In those days, in part because of the program my hotel-school friend had established in the kitchen, a lot was based on classical cooking — largely French technique, established in the 18th and 19th centuries to allow big, fancy hotel kitchens to produce a lot. I was really interested in French haute cuisine as well as household cuisine. So we tried to make all of the products we were using fit into that program. I might have made an l’Armoricaine sauce or something like that. But over the course of the three years I was there, I got more interested in American cooking and regional cooking, and that’s only grown over the course of my career. I’d rather find a New England idiom to almost everything I cook. What we later established at Fore Street was, to an even greater extent, to use local and regional products whenever possible.
Once you had your own place, did diners respond to that approach?
In the ’80s, when I took over my first restaurant, 22 Lincoln, in Brunswick, my impression was that New Englanders were kind of squeamish about weird seafood. New England was sort of white bread at the time. And so haddock, cod, and swordfish were the standard fish that you’d see in markets. But I also think I was in the right place at the right time. I think the audience was gaining experience from travel and from food magazines. The culture was ready for more interesting and varied seafood when I brought those experiences from Appledore to the mainland. In Brunswick, I would regularly do urchins, and nobody I knew of was doing urchins. We did sea squirts and sea cucumbers. Some of it was experimental. But a good restaurant has to be experimenting, or else what’s the point? Even to this day, somebody will be moving out of an apartment and into a senior-living place in, say, Charleston, South Carolina, and come across an old menu from the Brunswick restaurant and send me a note saying, “Look what I just found from one evening in 1986!” Somehow they kept it, and that’s really touching.

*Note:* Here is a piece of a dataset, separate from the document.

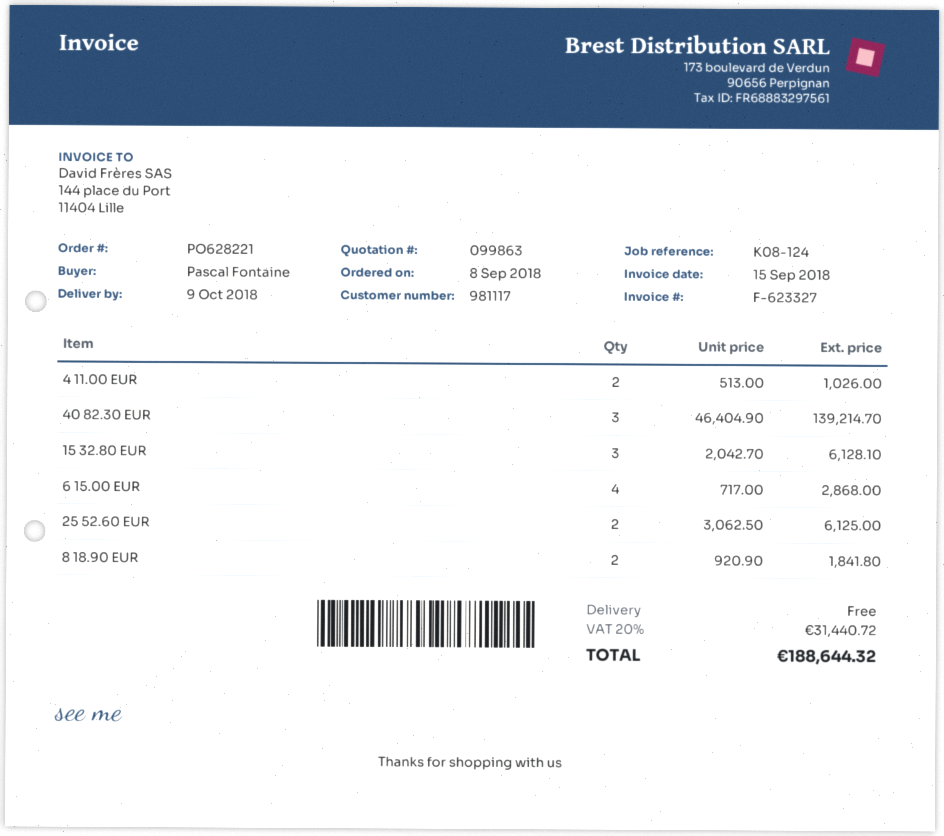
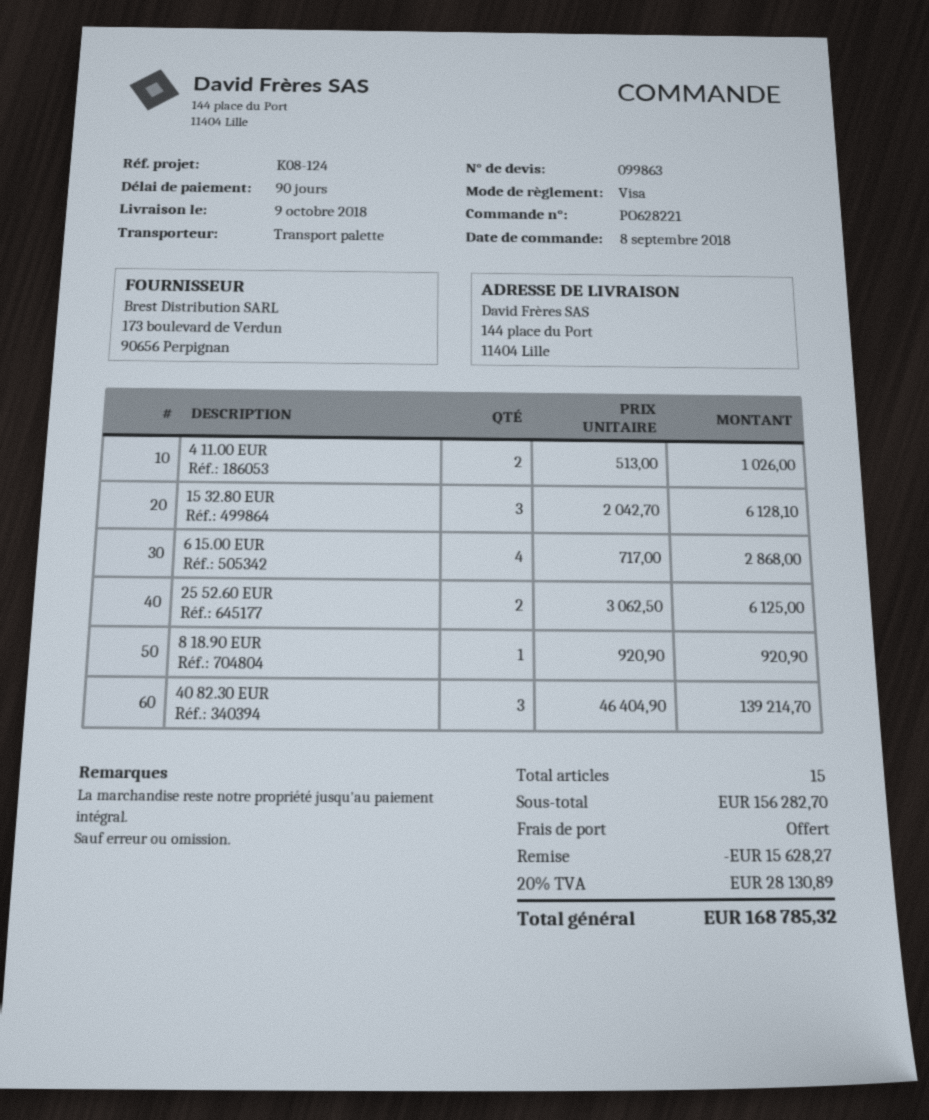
8 18.90 EUR: 2 x 920.90 = 1841.80 -> 1 x 920.90 = 920.90
discount: none -> 15628.27
tax: 20% = 31440.72 -> 20% = 28130.89
total: 188644.32 -> 168785.32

When you go back to Appledore now, what strikes you?
Things have changed out there since the ’70s. Some species aren’t as abundant in the intertidal zone as they used to be. We used to be able to harvest enough mussels for an entire feast in an hour, just lifting up the rockweed at low tide. And the mussels aren’t there right now. I don’t know if that’s because of green crabs or some other phenomenon, but it’s a surprise to me, because they were so plentiful. But there’s still a bell buoy between Appledore and Star Island, and that was always the most lulling nighttime sound. We were living in an old Coast Guard house from before World War II that had been barely renovated for staff, and I can remember that feeling of deep rest and deep comfort, going to bed at night and hearing that buoy. The sea is on every side of you. There’s bioluminescence in the water when you’re swimming or jigging for squid at night. The stars are overhead. The mainland is visible but not intrusive. There’s a sense of containment and security that I don’t get anywhere else.